⟨
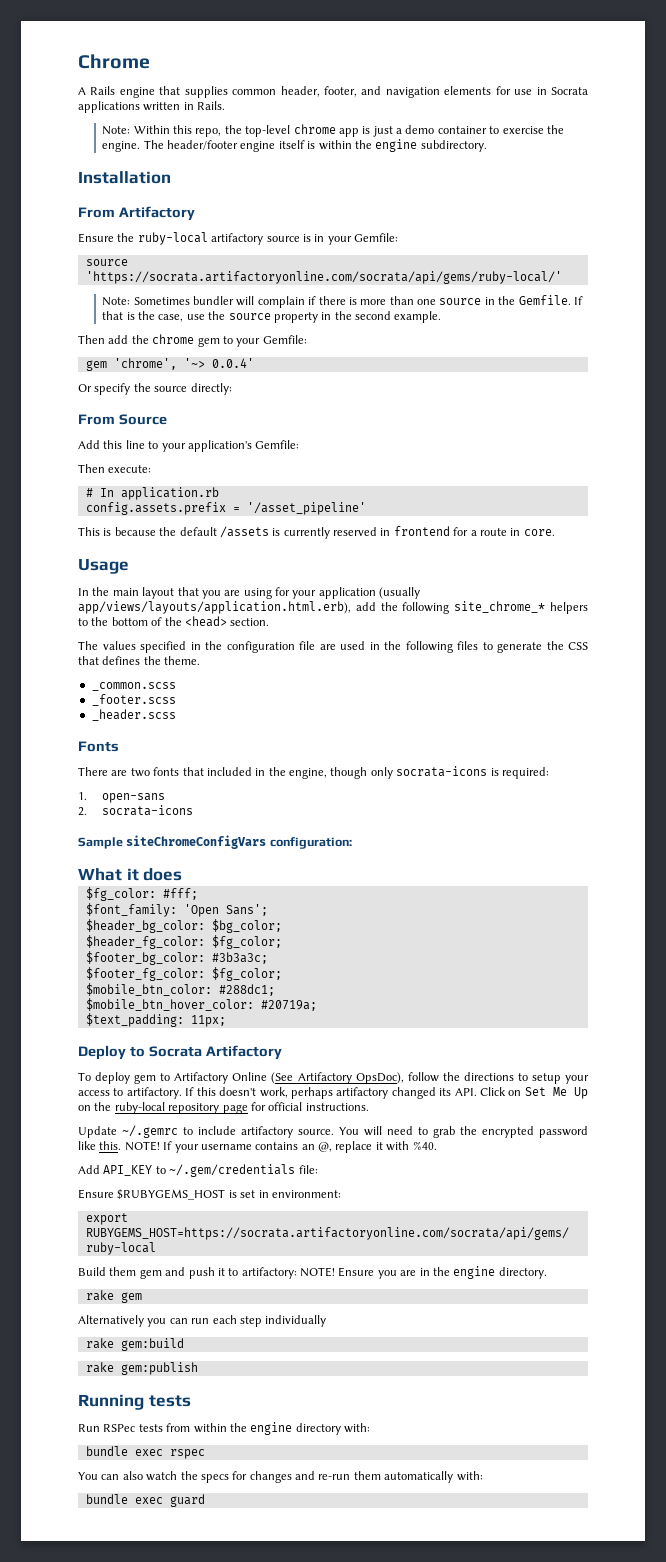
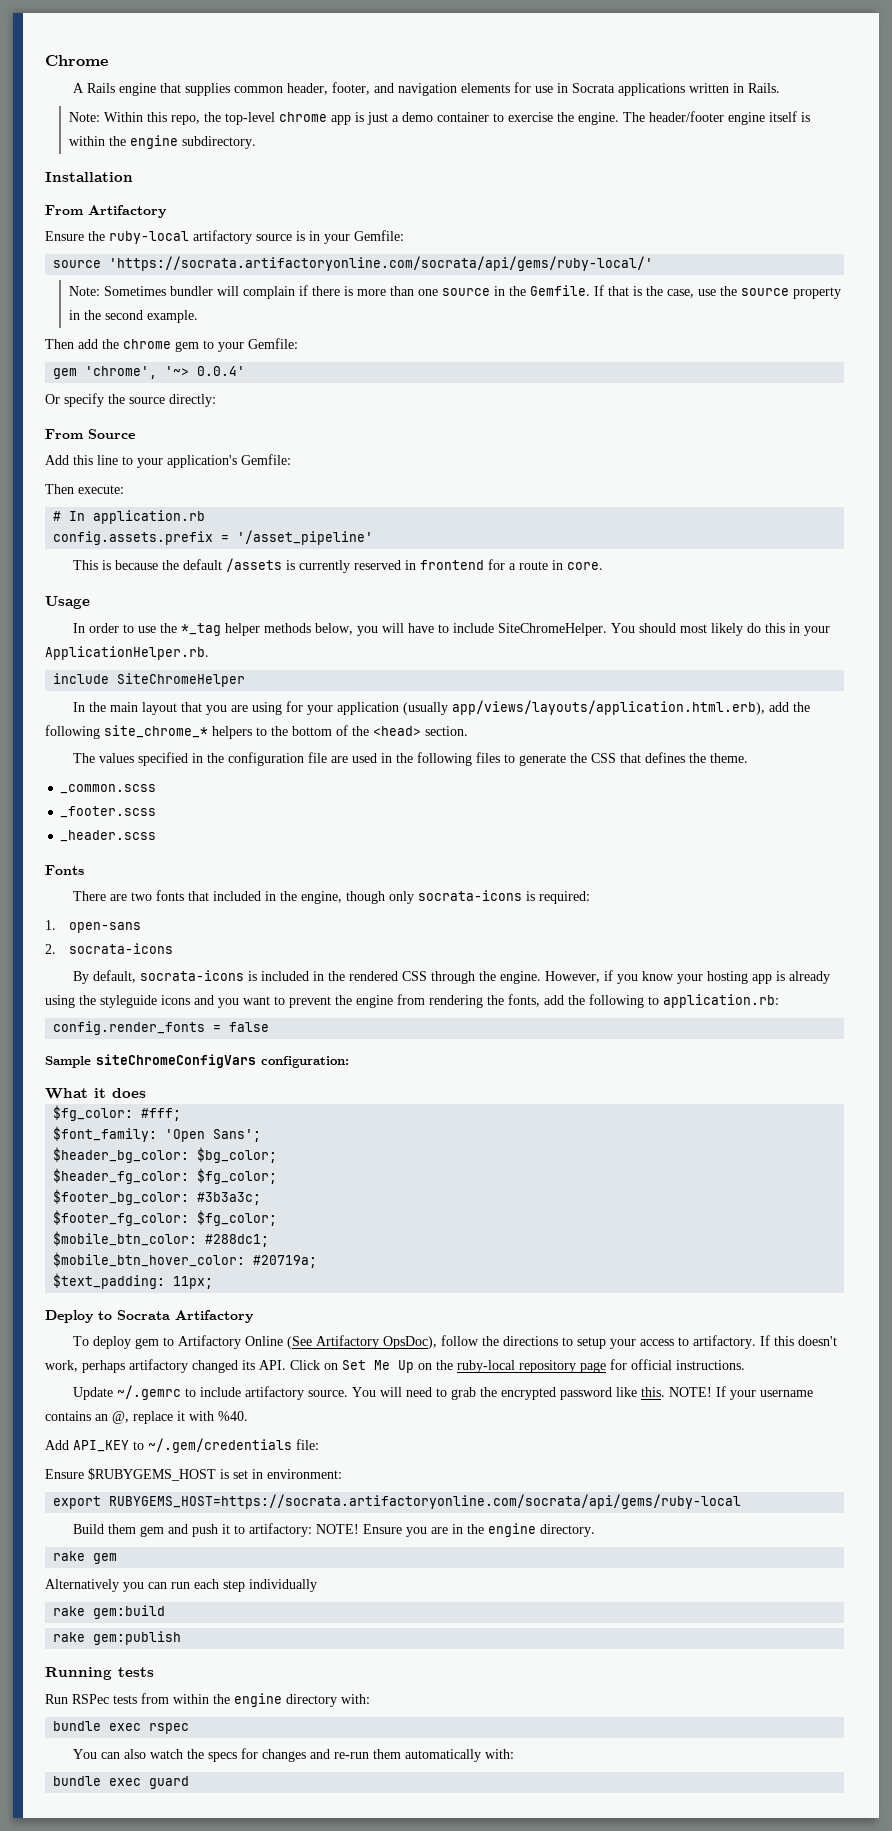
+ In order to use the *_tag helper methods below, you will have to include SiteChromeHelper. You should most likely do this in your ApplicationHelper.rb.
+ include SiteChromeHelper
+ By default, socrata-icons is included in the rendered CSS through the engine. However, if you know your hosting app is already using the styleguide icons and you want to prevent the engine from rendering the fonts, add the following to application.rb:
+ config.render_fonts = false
⟩
⟨
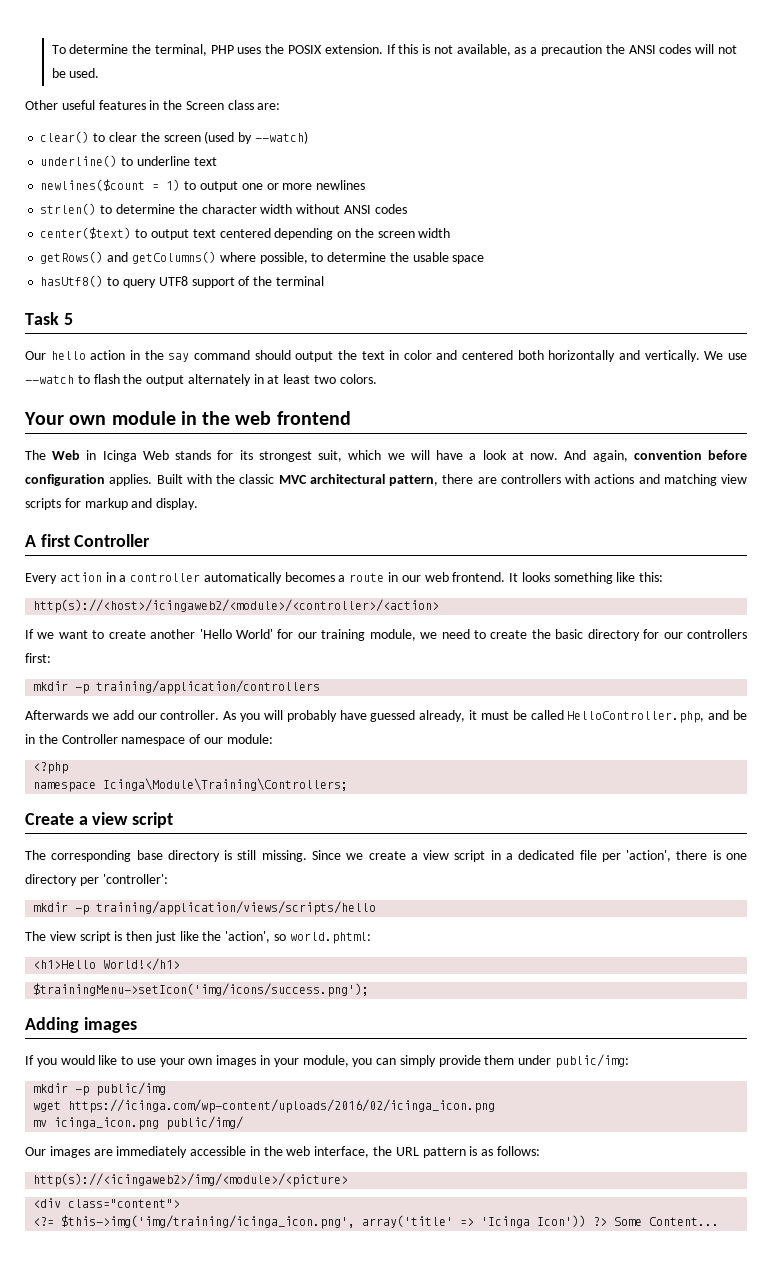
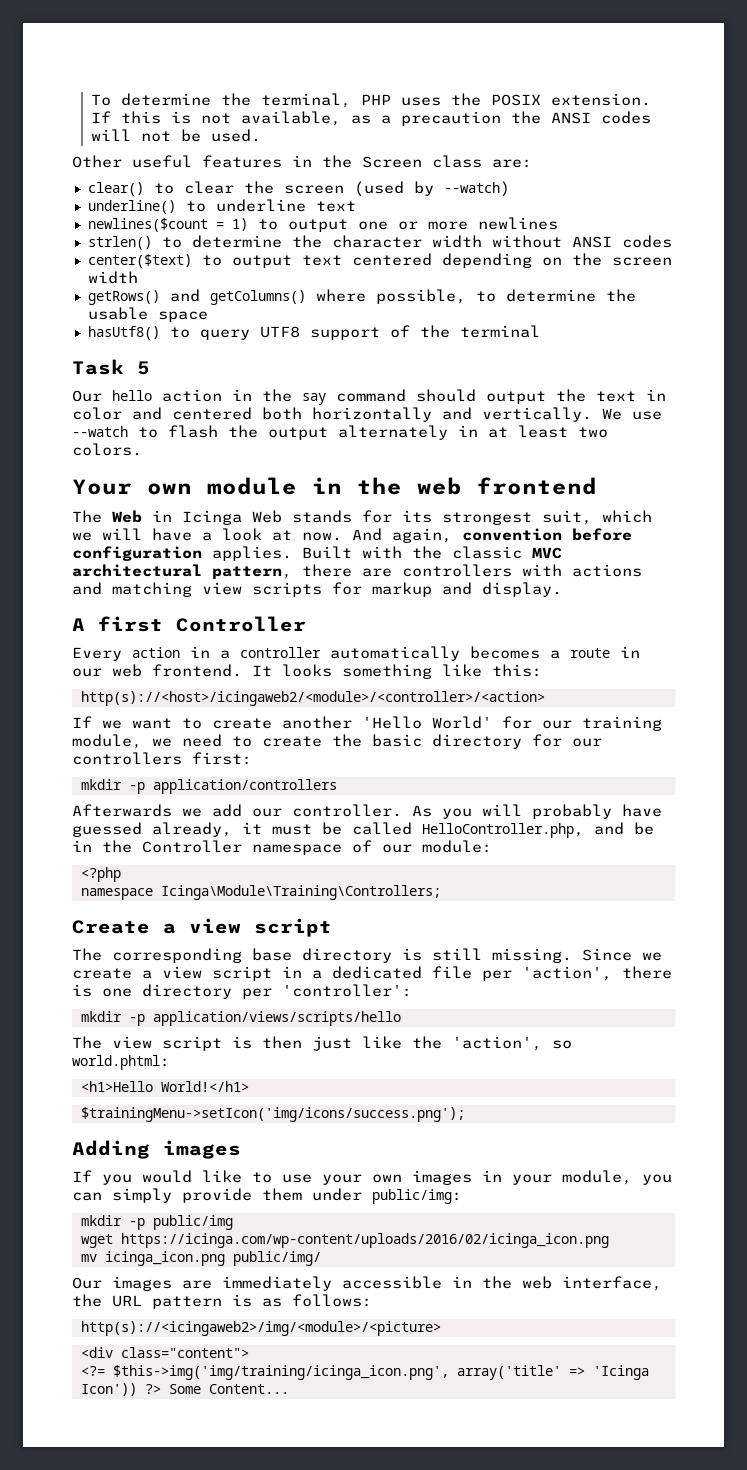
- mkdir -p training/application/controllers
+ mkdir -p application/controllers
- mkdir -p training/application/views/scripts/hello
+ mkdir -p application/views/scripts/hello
⟩
_About this task_
Which of the lines in the material above contain "hello"? Copy each one out.

_Solved exercise_
- mkdir -p training/application/views/scripts/hello
+ mkdir -p application/views/scripts/hello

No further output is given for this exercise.